XPD is a brilliant display of elements from prior books and it’s not a slow build. It’s yet another example of how in Deighton books, characters’ motivations have an impact on the direction of the plot equal to or more so than their actions.
“1979. A stolen World War II document is about to surface–galvanizing the most ruthless secret agents of Great Britain, America, Germany, and the Societ Union into a desperate battle of wits and violence. Because this document, if made public, would reveal England’s greatest, most closely guarded wartime secret: a clandestine meeting in June 1940 between Winston Churchill and Adolf Hitler to discuss the possibility of England’s surrender. For almost forty years, this secret has been considered so dangerous to the security of the realm that anyone who learns of it must die, his file stamped XPD: Expedient Demise….”
XPD has elements of the unnamed spy series with Boyd Stuart being in the employ of the British Secret Service with those telltale Harry Palmer “insubordinate” tendencies while having the unmistakable intuition of a veteran agent. One clear example, which involves a conversation with Stuart’s commanding officer that I could hear Palmer stating:
“It’s all important,” said Stuart angrily. “When was the last time a field agent was briefed to take his time? All the dockets in the traffic room are red ones. Where are the stickers that say ‘Take your time’ or ‘Watch out for your back–this is just something to buy promotion for some London desk man’? Where are they?”
XPD also borrows from SS-GB in going through some potential “alternate histories,” as well as elements from Close Up of Hollywood and making motion pictures.
But I don’t want to mislead you that Stuart is the main character. There really isn’t one main character in this book. There are agents and individuals from all sides and some sides have multiple agents working towards different goals. There are three kinds of individuals involved in this book; those who know these “Hitler Minutes” as they’re known in the book do in fact exist, including their whereabouts. Those who are looking for these Hitler minutes that want them destroyed, and those who are out there that want them to be released.
There are some great generalizations along the way as well;
- “Doesn’t he read the papers? Doesn’t he know that all the world’s governments tell lies all day every day, and show no sign of contrition even when they are caught out in such untruths?”
- “Perhaps he doesn’t need to have a job of any kind; he might well have a private income. Rich young trouble-makers. The Western world is full of such people.”
- While Secret Intelligence Services thought that staving off disaster was a considerable feat, politicians always wanted tangible results. Politicians were not interested in the status quo–they wanted results: files closed, fears eliminated and accounts rendered.
- Perhaps that was what they were: not friends or old comrades, simply two strangers who met often.
- “I’m very busy downstairs, sir, without the added task of compiling explanations for mistakes that we’ve not yet made.”
- Rationalization being man’s only natural genius…
And remember, this book was released in 1981 and set in 1979. So the relevance is perhaps because some generalizations have aged less poorly or may have been around much longer than we think.
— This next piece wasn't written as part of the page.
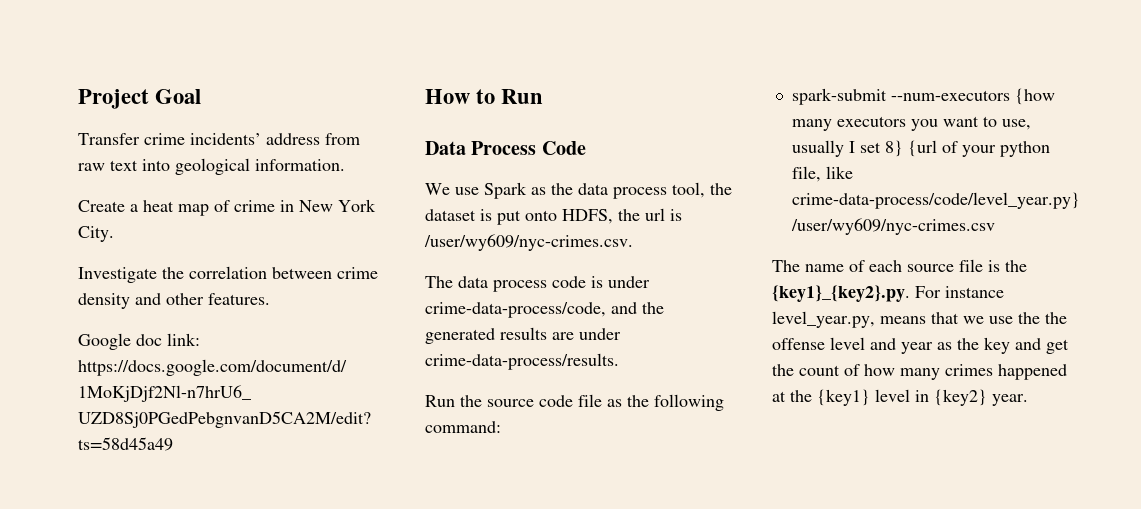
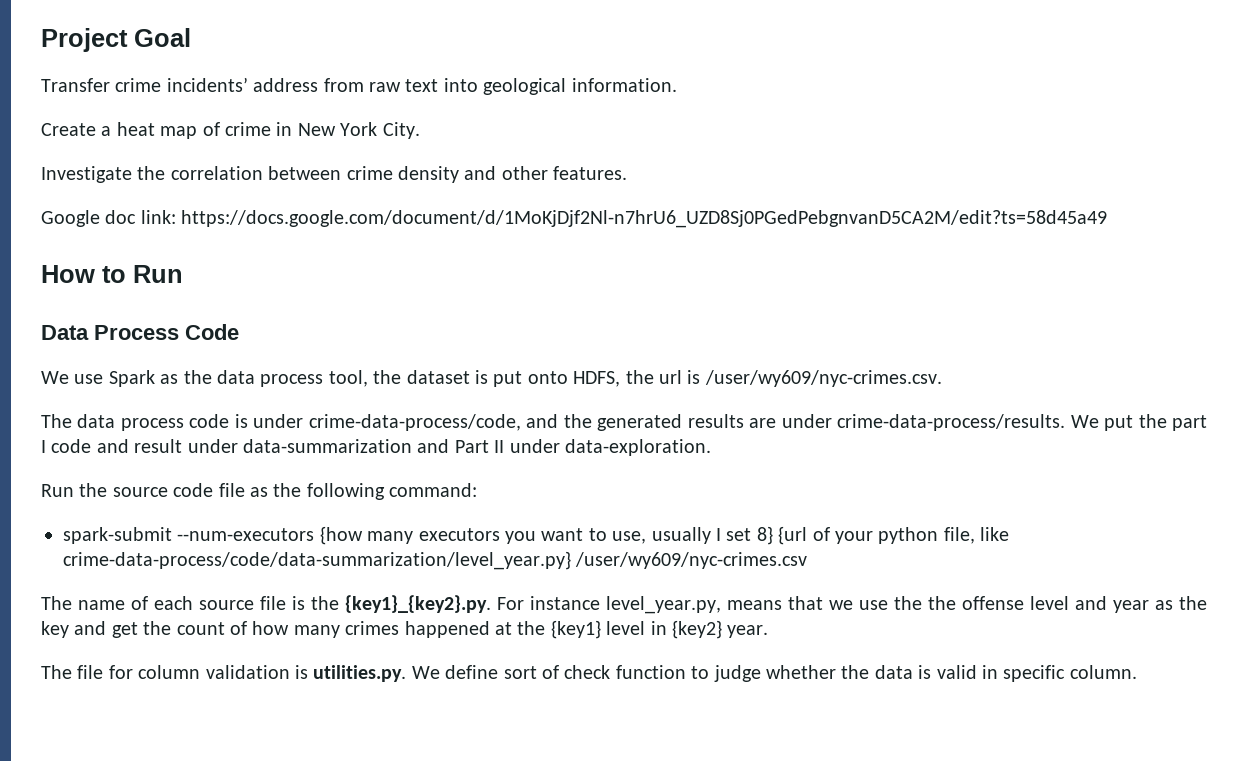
(619, 361) none -> [1070,414,1208,431] [41,439,711,456] We put the part I code and result under data-summarization and Part II under data-exploration.
[791,192,1080,209] crime-data-process/code/level_year.py} -> [63,551,571,570] crime-data-process/code/data-summarization/level_year.py}
(1028, 400) none -> [41,665,1137,682] // The file for column validation is utilities.py. We define sort of check function to judge whether the data is valid in specific column.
It’s not a spoiler to say that at times, some of these characters don’t show their true motivations to the people they’re talking to, but that also keep their true motivations known from the reader, keeping open the possibility that you may be surprised. While mainly the book doesn’t disguise a ton of information, some of it is easy to overlook at times.
But don’t for a minute think that this book is all talk.
There’s plenty of action, danger, and suspense. Within XPD characters big and small all have some level of “game” which means that at any time in almost every situation, there is no obvious upper hand, just who plays the proper cards.